对香港出生的3261 名婴儿的一项研究,随访其从出生到17.5 岁时的健康状况,发现与配方奶粉组相比,纯母乳喂养组儿童17.5 岁时总胆固醇和低密度脂蛋白胆固醇水平更低;提示母乳喂养或可降低孩子未来血脂水平[45]。另外,Liang 等[46]研究发现,婴儿肠道病毒组的定植可分为2 个阶段:早期以先锋细菌诱导的温和噬菌体为主,之后逐渐出现可感染人体细胞的病毒,而这些病毒在母乳喂养的婴儿中明显较少。提示母乳喂养影响新生儿肠道噬菌体的活性,进而影响双歧杆菌和乳酸菌等益生菌的增殖,并抑制感染人体的病毒定殖。

母乳喂养是婴儿获得以双歧杆菌为主导的肠道菌群、增强免疫功能和抗感染能力的最佳途径。母乳中含有100 多种不同结构的低聚糖(HMO),这些低聚糖不能被婴儿直接吸收,但可以被肠道中的微生物利用,有维护肠道生态平衡、抗御肠道感染、增强人体免疫力、预防癌症发生、防止慢性复发性结肠炎和促进新生儿大脑发育等功能[47]。

6 饮食营养

个体间饮食习惯的差异直接影响了孕妇及新生儿肠道微生物的组成。动物研究发现:与正常饮食组相比,喂养高脂肪西方饮食的怀孕小鼠肠道微生物群发生了显著变化,其后代的细菌总数显著降低,厚壁菌门和拟杆菌门的比例更高,免疫发育也发生了变化[48]。在怀孕期间和之后喂食高脂肪或对照食物的猴子中,母体高脂肪食物改变了母体及其后代的肠道菌群[49]。在一项对81 对母婴的纵向研究给予母体高脂饮食,发现其后代胎粪中的拟杆菌属显著减少而且这种变化持续到4~6 周[50]。而拟杆菌属的缺乏可能对新生儿免疫系统的发育产生重要影响。

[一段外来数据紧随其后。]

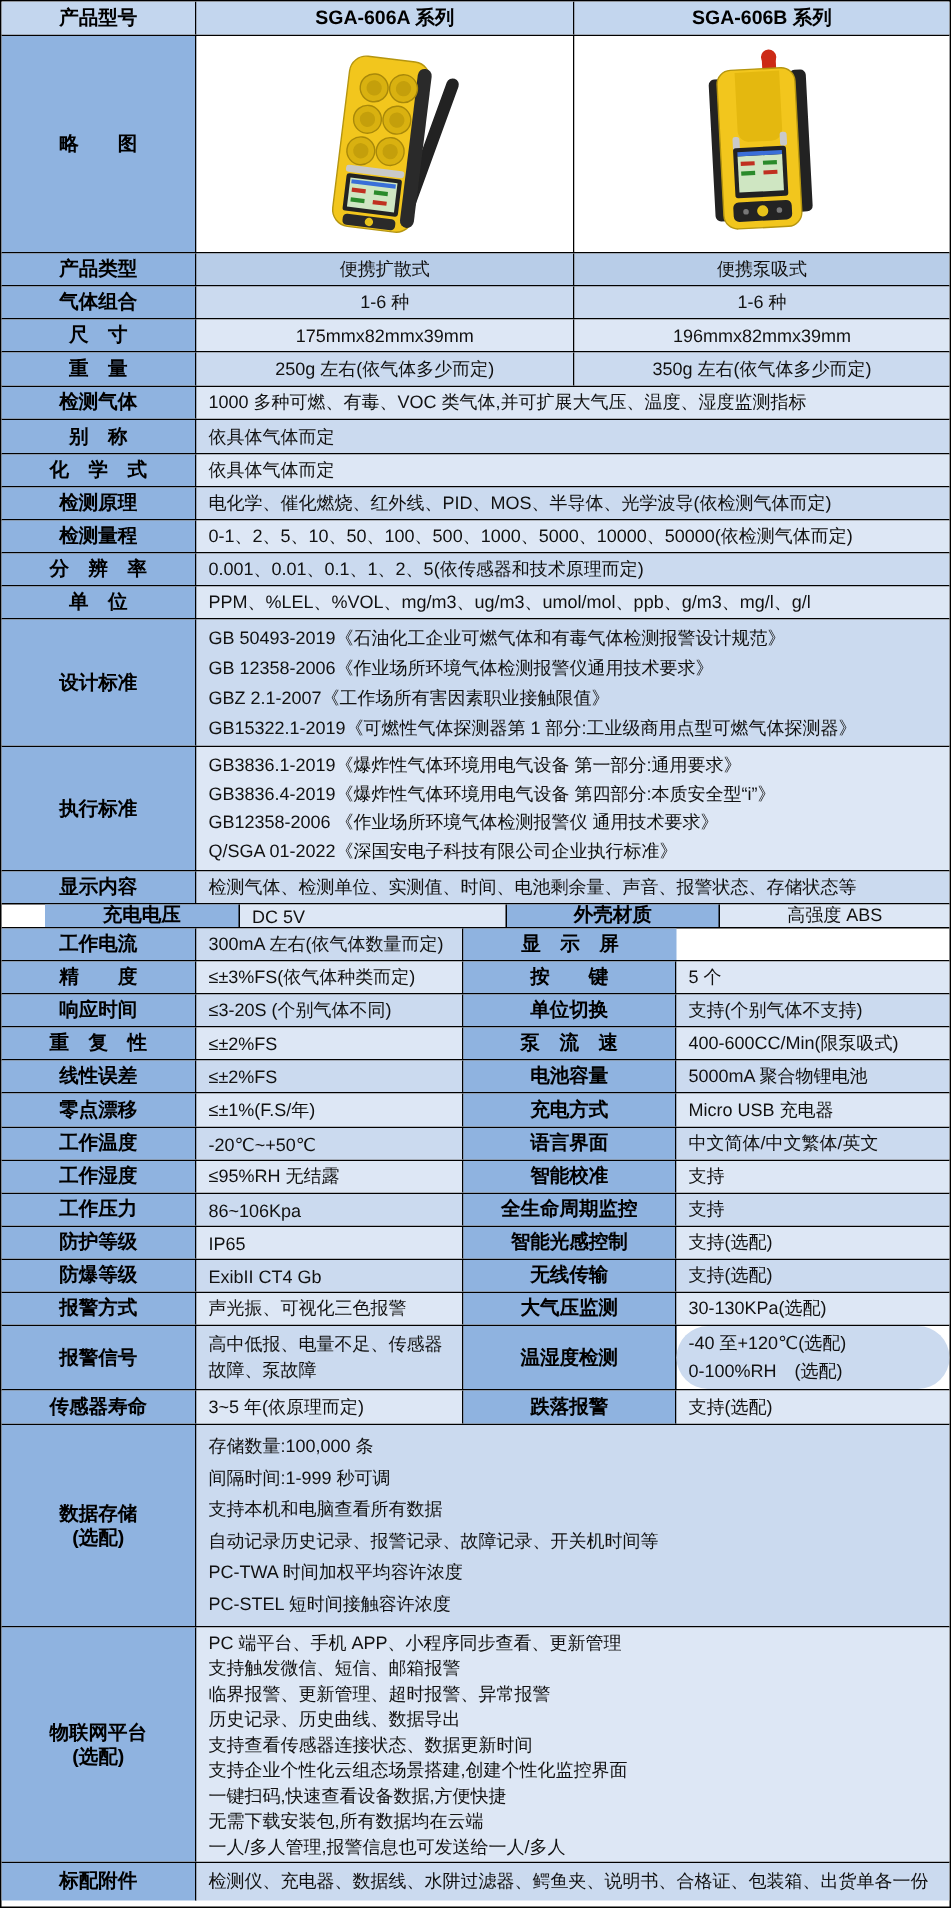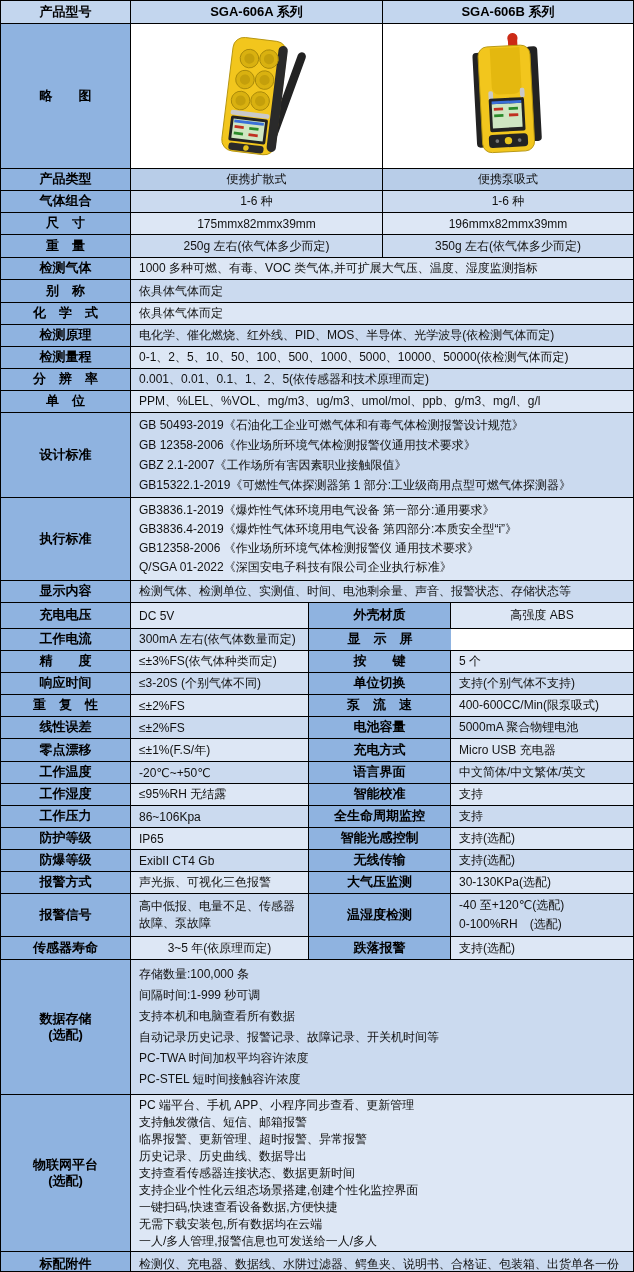--- a/index.html
+++ b/index.html
@@ -208,21 +208,21 @@
           <div>Q/SGA 01-2022《深国安电子科技有限公司企业执行标准》</div>
         </div>
       </div>
     </div>
     <div class="row" style="height: 22px;">
       <div class="cell label-cell"><span>显示内容</span></div>
       <div class="cell val shade-b" style="flex: 1 1 0%;">
         <span>检测气体、检测单位、实测值、时间、电池剩余量、声音、报警状态、存储状态等</span>
       </div>
     </div>
-    <div class="row" style="height: 26px;">
+    <div class="row" style="height: 16px; padding-left: 29px;">
       <div class="cell label-cell"><span>充电电压</span></div>
       <div class="cell val shade-c" style="width: 178px;">
         <span>DC 5V</span>
       </div>
       <div class="cell label-cell mid-label"><span>外壳材质</span></div>
       <div class="cell val shade-c" style="flex: 1 1 0%; justify-content: center;">
         <span>高强度 ABS</span>
       </div>
     </div>
     <div class="row" style="height: 22px;">
@@ -341,30 +341,30 @@
       <div class="cell val shade-c" style="flex: 1 1 0%;">
         <span>30-130KPa(选配)</span>
       </div>
     </div>
     <div class="row" style="height: 43px;">
       <div class="cell label-cell"><span>报警信号</span></div>
       <div class="cell val shade-b" style="width: 178px;">
         <span>高中低报、电量不足、传感器故障、泵故障</span>
       </div>
       <div class="cell label-cell mid-label"><span>温湿度检测</span></div>
-      <div class="cell val shade-b" style="flex: 1 1 0%;">
+      <div class="cell val shade-b" style="flex: 1 1 0%; border-radius: 21px;">
         <div class="lines" style="line-height: 19px;">
           <div>-40 至+120℃(选配)</div>
           <div>0-100%RH　(选配)</div>
         </div>
       </div>
     </div>
     <div class="row" style="height: 23px;">
       <div class="cell label-cell"><span>传感器寿命</span></div>
-      <div class="cell val shade-c" style="width: 178px; justify-content: center;">
+      <div class="cell val shade-c" style="width: 178px;">
         <span>3~5 年(依原理而定)</span>
       </div>
       <div class="cell label-cell mid-label"><span>跌落报警</span></div>
       <div class="cell val shade-c" style="flex: 1 1 0%;">
         <span>支持(选配)</span>
       </div>
     </div>
     <div class="row" style="height: 135px;">
       <div class="cell label-cell"><span>数据存储
 (选配)</span></div>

近期的一项小鼠研究发现,孕期母鼠肠道菌群通过产生短链脂肪酸,塑造胚胎的代谢系统发育,从而对后代长期代谢健康带来深远影响。孕期吃高纤维食物、给无菌和LFi 孕鼠补充丙酸,有助于后代代谢发育、抵抗代谢综合征[51]。肖新华等[52]将怀孕小鼠随机分为三组:对照组、高脂肪饮食组和用菊粉处理的高脂肪饮食组,发现孕鼠摄入菊粉益生元可以减轻体重和改善子代糖代谢,包括改善葡萄糖不耐受和胰岛素抵抗;重要的是,母体菊粉补充增加了双歧杆菌属和几种产丁酸的细菌。因此,母体菊粉补充剂有望预防后代的代谢紊乱。

7 结语

孕期肥胖、心理健康、分娩方式、喂养方式、抗生素使用、饮食营养等都会影响婴儿肠道菌群的建立,从而影响其生长发育中罹患免疫或代谢疾病的风险。如何通过对孕期母亲肠道微生态的检测和调控,帮助孕妇建立健康的饮食习惯和运动习惯,达到控制体重、减少孕期压力、调节母婴的肠道菌群并最终减少婴儿罹患疾病的目的,是现代医学实现“未病先防”和个性化医疗的新方向和途径。